Data excerpts:
----------
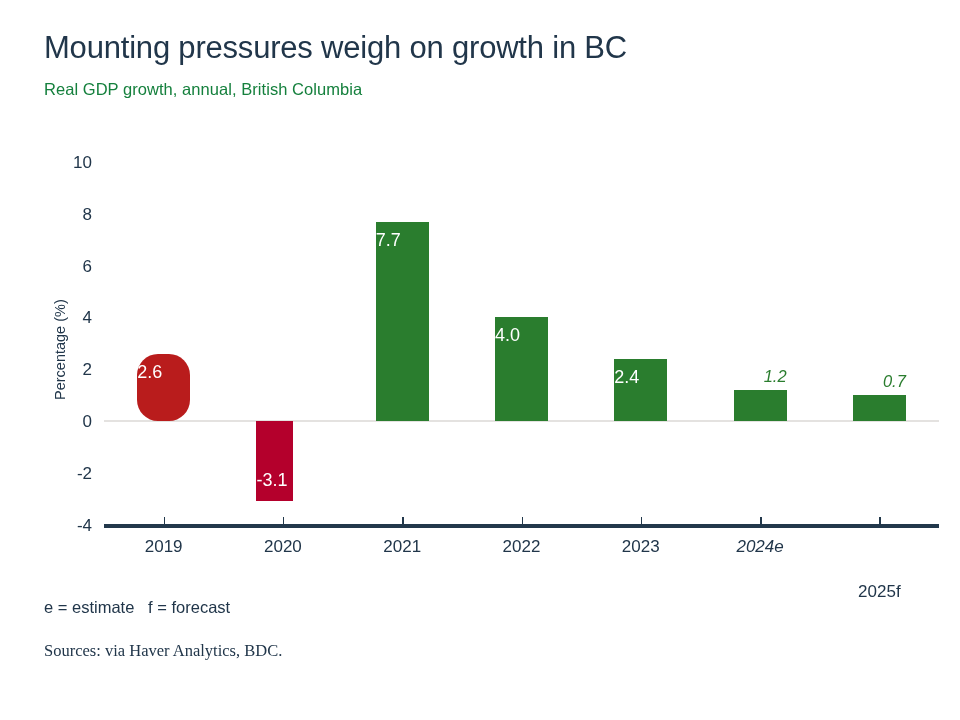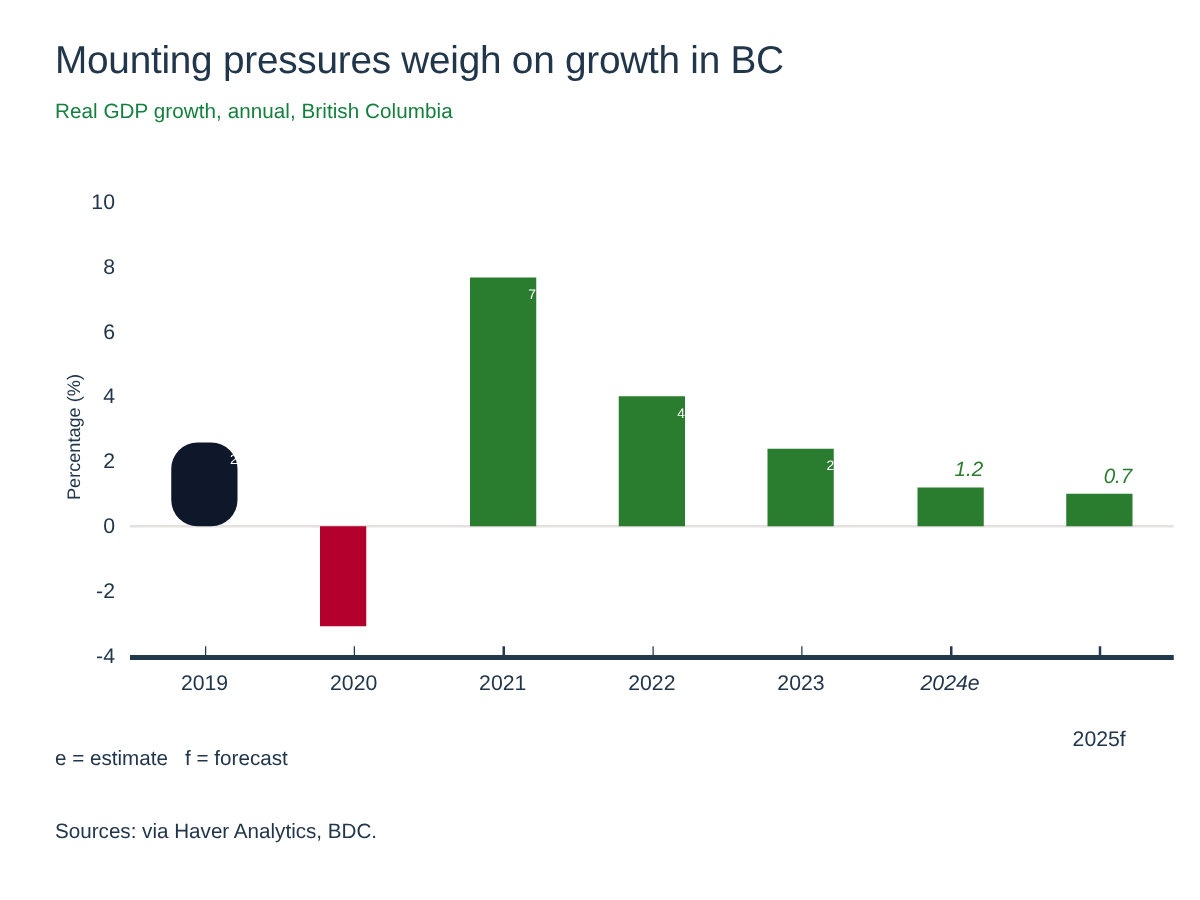--- a/index.html
+++ b/index.html
@@ -113,25 +113,23 @@
     white-space: nowrap;
   }
 
   
   .bar {
     position: absolute;
   }
   .bar-label-inside {
     position: absolute;
     width: 100%;
-    text-align: center;
-    font-size: 11px;
+    font-size: 18px;
     color: #ffffff;
     line-height: 1;
-    padding-left: 28px;
   }
   .bar-label-above {
     position: absolute;
     width: 100%;
     text-align: right;
     font-size: 16.5px;
     line-height: 1;
     white-space: nowrap;
     font-style: italic;
   }
@@ -142,24 +140,25 @@
     left: 44px;
     top: 598px;
     width: 880px;
   }
   #note-legend {
     font-size: 16.5px;
     color: #21364a;
     white-space: pre;
   }
   #note-sources {
-    margin-top: 39px;
-    font-size: 16.5px;
-    color: #21364a;
-    white-space: nowrap;
+    margin-top: 24px;
+    font-size: 16.5px;
+    color: #21364a;
+    white-space: nowrap;
+    font-family: Liberation Serif, serif;
   }
 </style>
 </head>
 <body>
 
 <div id="chart-header">
   <div id="chart-title">Mounting pressures weigh on growth in BC</div>
   <div id="chart-subtitle">Real GDP growth, annual, British Columbia</div>
 </div>
 
@@ -170,21 +169,21 @@
       <div class="y-tick" style="top: 213.8px;">8</div>
       <div class="y-tick" style="top: 265.6px;">6</div>
       <div class="y-tick" style="top: 317.4px;">4</div>
       <div class="y-tick" style="top: 369.2px;">2</div>
       <div class="y-tick" style="top: 421px;">0</div>
       <div class="y-tick" style="top: 472.8px;">-2</div>
       <div class="y-tick" style="top: 524.6px;">-4</div>
     </div>
   <div id="zero-line" style="top: 420px;"></div>
   <div id="bars-layer">
-      <div class="bar" style="left: 137.143px; top: 353.66px; width: 53px; height: 67.34px; background: #0f172a; border-radius: 21px;">
+      <div class="bar" style="left: 137.143px; top: 353.66px; width: 53px; height: 67.34px; background: #b91c1c; border-radius: 21px;">
         <div class="bar-label-inside" style="color: rgb(255, 255, 255); top: 9px;">2.6</div>
       </div>
       <div class="bar" style="left: 256.429px; top: 421px; width: 37px; height: 80.29px; background: rgb(180, 0, 44);">
         <div class="bar-label-inside" style="color: rgb(255, 255, 255); bottom: 12px;">-3.1</div>
       </div>
       <div class="bar" style="left: 375.714px; top: 221.57px; width: 53px; height: 199.43px; background: rgb(42, 125, 46);">
         <div class="bar-label-inside" style="color: rgb(255, 255, 255); top: 9px;">7.7</div>
       </div>
       <div class="bar" style="left: 495px; top: 317.4px; width: 53px; height: 103.6px; background: rgb(42, 125, 46);">
         <div class="bar-label-inside" style="color: rgb(255, 255, 255); top: 9px;">4.0</div>

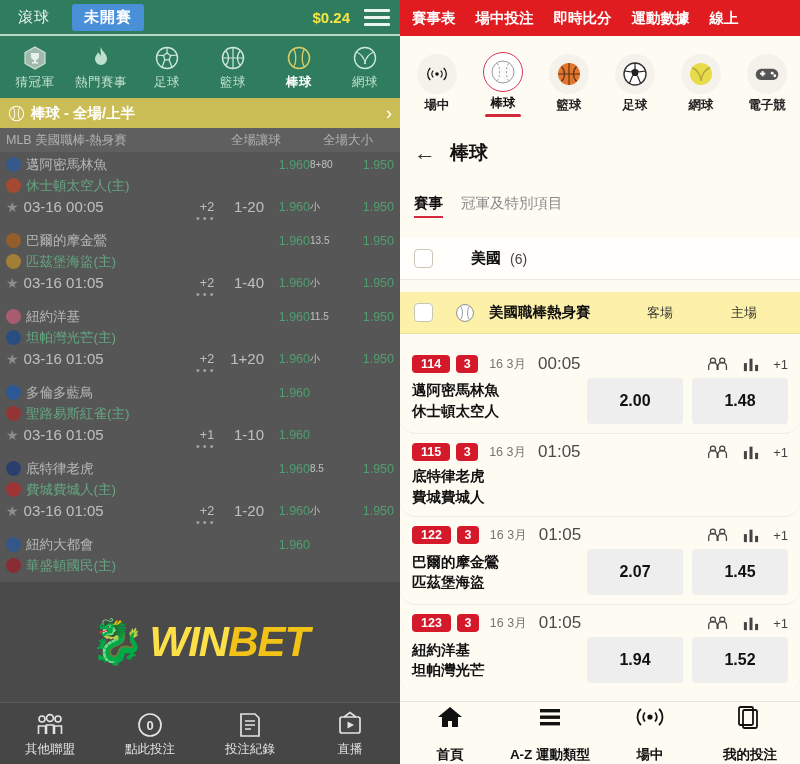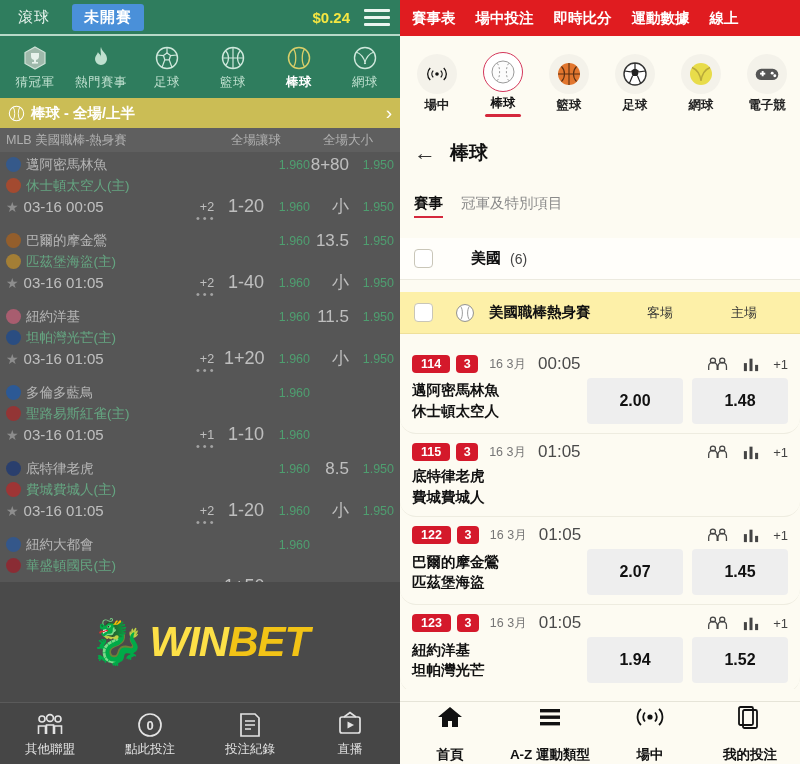--- a/index.html
+++ b/index.html
@@ -63,23 +63,23 @@
   .l-colhdr .c2 { width: 92px; text-align: center; }
 
   .l-match { position: relative; padding: 2px 6px 3px 6px; }
   .l-row { display: flex; align-items: center; height: 21px; }
   .l-team { flex: 1; display: flex; align-items: center; font-size: 13.5px; color: #f2f2f2; overflow:hidden; white-space:nowrap; }
   .l-team.home { color: #7fdca8; }
   .l-logo {
     width: 15px; height: 15px; border-radius: 50%; margin-right: 5px;
     flex: 0 0 15px; display:inline-block;
   }
-  .l-hcp { width: 50px; text-align: right; font-size: 18px; color: #ffffff; padding-right: 4px; }
+  .l-hcp { width: 50px; text-align: right; font-size: 15px; color: #ffffff; padding-right: 4px; }
   .l-odd { width: 42px; text-align: right; font-size: 12.5px; color: #5fd18f; }
-  .l-line { width: 42px; text-align: right; font-size: 17px; color: #ffffff; padding-right: 3px;}
+  .l-line { width: 42px; font-size: 10px; color: #ffffff; padding-right: 3px;}
   .l-plus { width: 34px; text-align: center; font-size: 12.5px; color: #ffffff; }
   .l-time { font-size: 15px; color: #ffffff; }
   .l-star { color: #b9b9b9; font-size: 14px; margin-right: 5px; }
   .l-dots { position: absolute; left: 50%; transform: translateX(-4px); bottom: 1px; color: #d8d8d8; letter-spacing: 3px; font-size: 11px;}
   .l-dots-row { position: relative; height: 8px; }
 
   .l-logo-ana { width: 400px; flex: 0 0 120px; background: #4a4a4a; display:flex; align-items:center; justify-content:center; }
   .winbet { display: flex; align-items: center; }
   .winbet .dragon { font-size: 44px; color: #f5c518; margin-right: 4px; line-height: 1;}
   .winbet .w1 { font-size: 42px; font-weight: bold; font-style: italic; color: #fde047; letter-spacing: -1px; }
----------
Search the entries for the word "bottom", then copy every line in which it is found.

**Task answer**.
         <div class="bar-label-inside" style="color: rgb(255, 255, 255); bottom: 12px;">-3.1</div>
   .l-dots { position: absolute; left: 50%; transform: translateX(-4px); bottom: 1px; color: #d8d8d8; letter-spacing: 3px; font-size: 11px;}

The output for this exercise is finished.